KNOXVILLE, Tenn. — Before he died, Charles Schneider said he thought wake turbulence caused the crash of his Cirrus SR22, according to a National Transportation Safety Board preliminary report.
The report said Schneider told first responders the airplane lost lift, and he said the plane "encountered wake turbulence" on its way into McGhee Tyson Airport.
The NTSB said Schneider's SR22 followed an Airbus A320 into McGhee Tyson Airport. The Airbus A320 is significantly larger than the SR22. The Airbus is a normal passenger plane most flyers are accustomed to taking, while the SR22 is usually smaller than the wingspan of one of the planes.
The NTSB has not determined a cause for the crash.
The FAA said wake turbulence forms from two rotating vortices trailing behind an aircraft as they soar through the air. Larger aircraft generate more wake turbulence.
The CAVU Pilot, LLC flight instructor and commercial pilot Eric Dragonetti described it as the airplane acting as a blender towards the air. When a smaller aircraft follows a larger one too closely — they're exposed to the blender.

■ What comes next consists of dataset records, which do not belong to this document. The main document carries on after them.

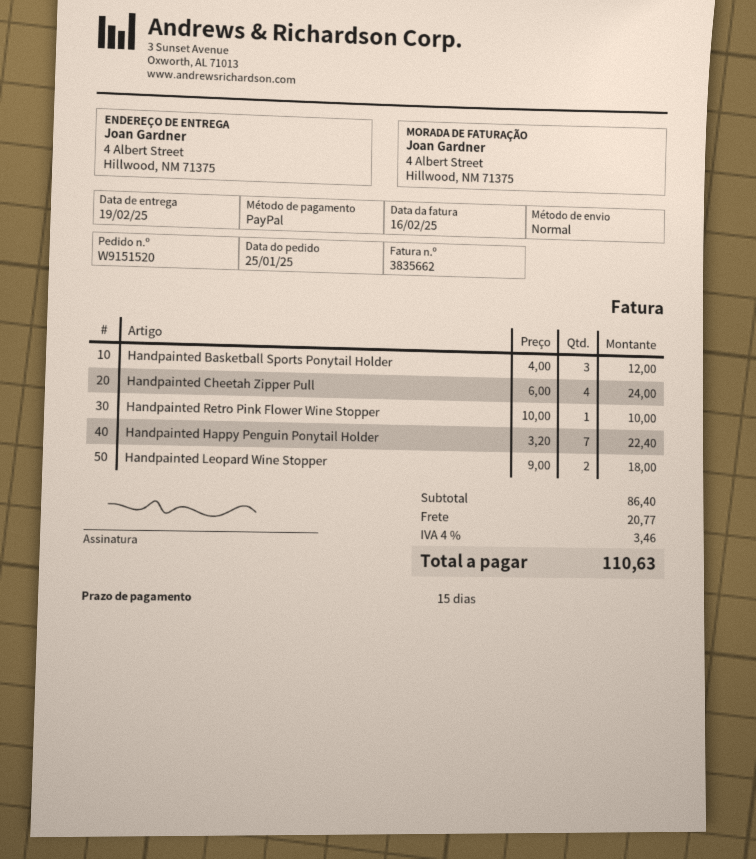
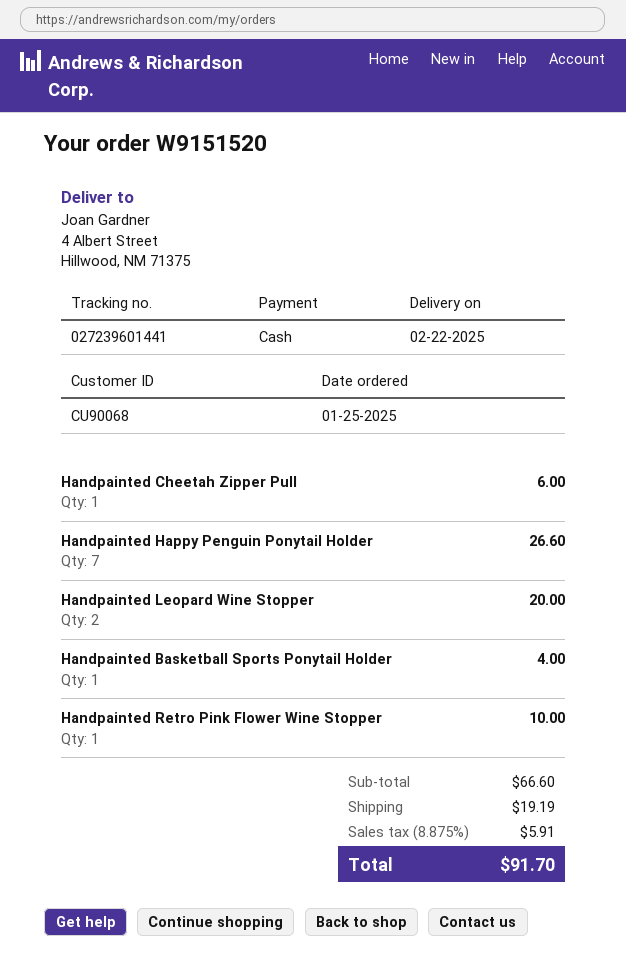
delivery date: 2025-02-19 -> 2025-02-22
payment method: PayPal -> cash
Handpainted Basketball Sports Ponytail Holder: 3 for 12.00 -> 1 for 4.00
Handpainted Cheetah Zipper Pull: 4 for 24.00 -> 1 for 6.00
Handpainted Happy Penguin Ponytail Holder: 7 for 22.40 -> 7 for 26.60
Handpainted Leopard Wine Stopper: 2 for 18.00 -> 2 for 20.00
subtotal: 86.40 -> 66.60
shipping: 20.77 -> 19.19
tax: 4% = 3.46 -> 8.875% = 5.91
total: 110.63 -> 91.70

"It's like a tornado," Dragonetti said. "Now you're basically going through it like a blender, and you just ride the wave and it flips you over."
"Avoid wake turbulence," said Stan Szybillo, a private flight instructor with more than 9,000 flight hours. "It's a dangerous, dangerous thing."
To mitigate the effects of wake turbulence, the FAA suggests maintaining specific distances away from other airplanes based on their size.
Between the SR22 and the Airbus A320, the FAA guidelines suggest 4 Nautical Miles of separation. However, the NTSB report said there was only around 1.8 miles of separation between the two.
Both flight instructors said it's up to air traffic control and the pilot to work together to make sure the aircraft has enough separation.
In the preliminary report, the NTSB said Air Traffic Control issued a traffic advisory for Schneider, to be aware of the Airbus A320 landing at McGhee Tyson.
Dragonetti said after a warning like that, it's up to the pilot to maintain enough separation. However, he said even with the advanced GPS systems in airplanes now, it's hard for pilots to know how far they are from other aircraft.
10News asked the FAA what role Air Traffic Controllers played in the separation between the SR22 and the Airbus A320, they referred us to the NTSB. The NTSB said they could not comment because of an ongoing investigation.